[Ask anything ]
Rick Rubin, in his very interesting book The Creative Act, explores various topics related to the creative process. Among other things, he asserts with full conviction that each of us is a creator. This is tied to his fascinating view on how artistic works come into being. He perceives new ideas, or simply ideas, as independent, objectively existing entities that try to emerge into the world when their time has come. They seek various gates, doors, portals, and passages. These are different modes of expression. Different media. And the human being is the realizer, the executor, and the tool.

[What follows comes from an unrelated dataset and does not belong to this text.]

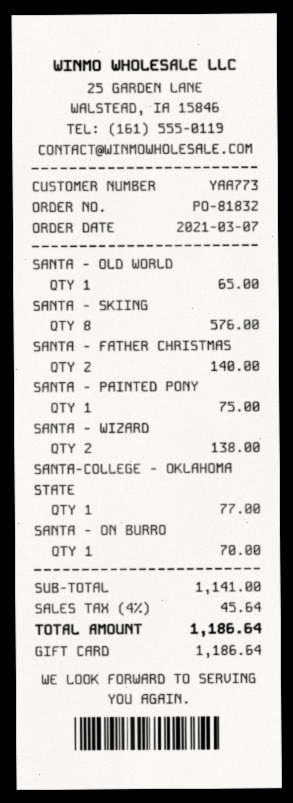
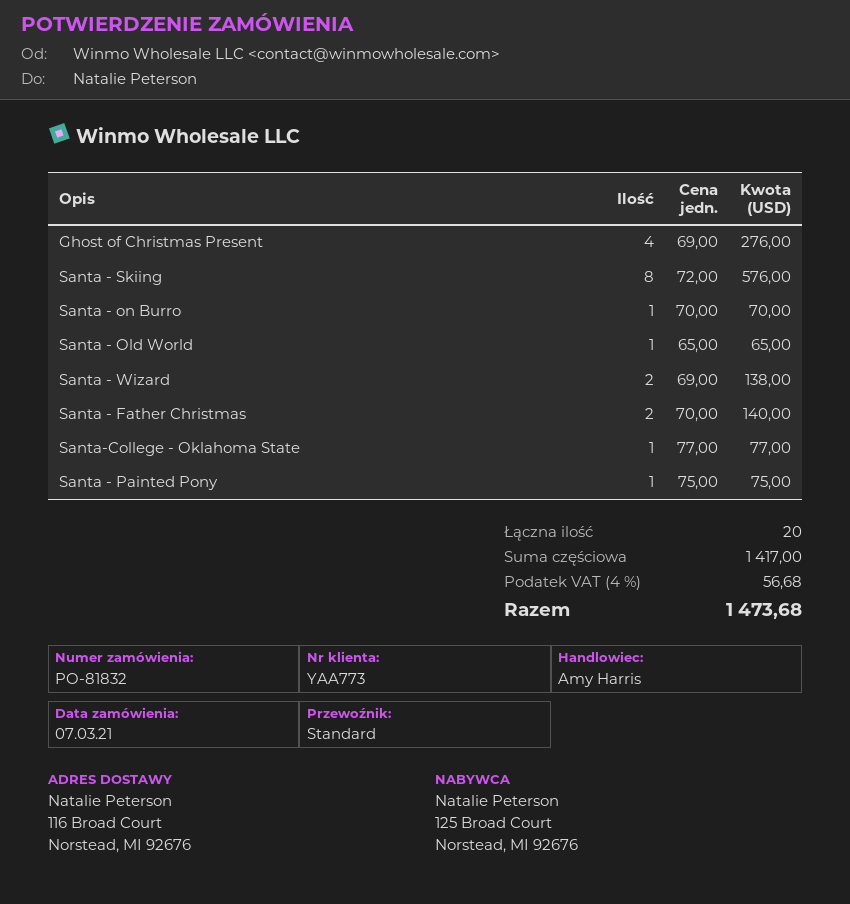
Ghost of Christmas Present: none -> 4 for 276.00
subtotal: 1141.00 -> 1417.00
tax: 4% = 45.64 -> 4% = 56.68
total: 1186.64 -> 1473.68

Rubin further claims that if an idea is trying to come into the world through you, and you don’t respond, don’t allow it, hinder it, or obstruct it because you’re too absorbed in constant consumption and fail to take action, it will move on. It will find someone else. And when the idea is truly grand, it might not be able to emerge through just one person.
Indeed, we can observe such cases in the world. Take, for example, Charles Darwin and Alfred Russel Wallace, who arrived at the idea of natural selection almost simultaneously. Consider Isaac Newton and Gottfried Wilhelm Leibniz, who published calculus almost at the same time. Or take Alexander Graham Bell and Elisha Gray, who filed patent applications for the telephone on the very same day! Thus, this is how an idea is born.
Along with it, a question arises – what is it about a human that makes ideas choose them? What is it within them that drives them to create, convey, speak, shout, sing, paint, record, build, test, experiment, and so on?
Could this knowledge be used to design a new kind of Turing test? Something that would help us distinguish AI from humans. We take a human and an AI. We say nothing. We stand. We wait. The one-way mirror glimmers, and we watch. So far, I haven’t seen any text spontaneously appear in the “Ask me anything” field. Not yet.
Possible future professions:
- Midwife for birthing ideas.
- Observer of the LLM text field.
Needed future inventions:
- A one-way mirror impervious to prompts.